The terrier who got his teeth into God

The terrier who got his teeth into God -Times Online

"You do know,” I say to him, “that with this book you’ve done Kant?”
“I know,” he cries, “somebody else told me that! And they told me I must under no circumstances read any Kant.”
Immanuel Kant, perhaps the greatest philosopher of the modern era, did not believe any of the proofs of the existence of God. But he was a believer and his evidence was the “moral sense within” – conscience. That is exactly what Humphrys concludes.
He tells, for example, the stories of Lisa Potts and Irena Sendler. At the age of 18 Potts defended her infants’ class from a madman with a machete, sustaining appalling injuries. Sendler smuggled 2,500 Jewish children out of Nazi-occupied Poland. She was caught by the Gestapo but freed by partisans. At the age of 97 she said: “I continue to have pangs of conscience that I did so little.” Such stories, Humphrys thinks, undermine the materialistic account of the world.
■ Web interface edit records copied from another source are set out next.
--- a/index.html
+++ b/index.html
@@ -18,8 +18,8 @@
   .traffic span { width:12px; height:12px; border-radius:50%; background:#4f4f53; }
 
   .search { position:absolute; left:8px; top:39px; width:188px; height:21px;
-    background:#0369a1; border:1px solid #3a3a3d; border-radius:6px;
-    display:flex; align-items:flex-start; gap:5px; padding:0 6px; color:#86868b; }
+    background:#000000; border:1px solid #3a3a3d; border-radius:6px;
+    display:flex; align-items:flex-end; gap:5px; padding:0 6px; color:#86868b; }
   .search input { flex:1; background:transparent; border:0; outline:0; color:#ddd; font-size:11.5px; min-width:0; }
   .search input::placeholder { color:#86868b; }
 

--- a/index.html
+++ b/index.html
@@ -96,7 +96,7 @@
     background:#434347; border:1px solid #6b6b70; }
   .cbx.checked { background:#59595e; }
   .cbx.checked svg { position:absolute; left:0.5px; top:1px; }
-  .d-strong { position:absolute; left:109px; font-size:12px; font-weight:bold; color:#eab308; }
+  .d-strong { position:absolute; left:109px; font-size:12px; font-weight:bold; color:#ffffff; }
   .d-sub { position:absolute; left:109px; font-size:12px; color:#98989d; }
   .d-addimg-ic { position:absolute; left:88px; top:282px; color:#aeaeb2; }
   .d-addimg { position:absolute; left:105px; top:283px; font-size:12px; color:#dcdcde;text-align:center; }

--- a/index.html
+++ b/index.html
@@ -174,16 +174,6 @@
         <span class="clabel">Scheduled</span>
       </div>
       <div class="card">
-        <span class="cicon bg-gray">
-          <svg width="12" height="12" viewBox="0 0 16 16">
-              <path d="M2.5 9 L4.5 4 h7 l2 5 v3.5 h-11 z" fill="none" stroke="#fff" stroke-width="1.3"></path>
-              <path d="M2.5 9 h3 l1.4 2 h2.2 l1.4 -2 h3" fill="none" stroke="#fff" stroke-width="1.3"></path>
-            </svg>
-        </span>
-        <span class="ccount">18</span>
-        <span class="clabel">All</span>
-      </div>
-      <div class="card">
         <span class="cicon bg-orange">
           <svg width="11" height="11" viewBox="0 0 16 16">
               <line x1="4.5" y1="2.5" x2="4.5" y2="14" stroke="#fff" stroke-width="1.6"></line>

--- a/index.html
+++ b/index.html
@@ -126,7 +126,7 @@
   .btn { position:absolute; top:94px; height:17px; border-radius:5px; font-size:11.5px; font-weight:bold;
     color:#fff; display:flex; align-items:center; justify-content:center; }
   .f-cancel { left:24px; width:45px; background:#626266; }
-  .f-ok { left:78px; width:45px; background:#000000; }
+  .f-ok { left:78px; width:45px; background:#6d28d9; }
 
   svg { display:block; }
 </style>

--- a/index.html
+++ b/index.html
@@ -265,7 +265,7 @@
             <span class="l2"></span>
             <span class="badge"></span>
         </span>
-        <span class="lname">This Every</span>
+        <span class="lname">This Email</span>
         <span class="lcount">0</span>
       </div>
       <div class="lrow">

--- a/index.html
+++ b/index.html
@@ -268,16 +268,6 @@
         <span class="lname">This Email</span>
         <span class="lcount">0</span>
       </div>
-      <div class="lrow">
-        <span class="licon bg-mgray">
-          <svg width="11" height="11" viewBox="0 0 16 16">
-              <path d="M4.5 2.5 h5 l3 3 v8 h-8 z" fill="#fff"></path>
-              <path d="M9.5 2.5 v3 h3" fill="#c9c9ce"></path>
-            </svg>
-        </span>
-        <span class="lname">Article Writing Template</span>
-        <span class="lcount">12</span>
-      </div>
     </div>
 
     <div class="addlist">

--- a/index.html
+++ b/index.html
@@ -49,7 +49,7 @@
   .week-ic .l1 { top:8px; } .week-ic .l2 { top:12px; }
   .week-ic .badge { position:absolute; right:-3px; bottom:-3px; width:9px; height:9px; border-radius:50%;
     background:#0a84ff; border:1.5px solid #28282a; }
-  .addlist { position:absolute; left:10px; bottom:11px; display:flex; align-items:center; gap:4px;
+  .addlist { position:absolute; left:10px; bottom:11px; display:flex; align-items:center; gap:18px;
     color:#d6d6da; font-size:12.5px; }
“As for me,” he writes, “it is difficult to understand the existence of conscience without accepting the existence of something beyond ourselves.”
And so no, having been less inclined to belief after the interviews, he finds himself more inclined after the book. He’s still not there, of course, but his determination to speak out against the posturing of the militant atheists has given him back the role with which he feels most comfortable – a praying, failed atheist.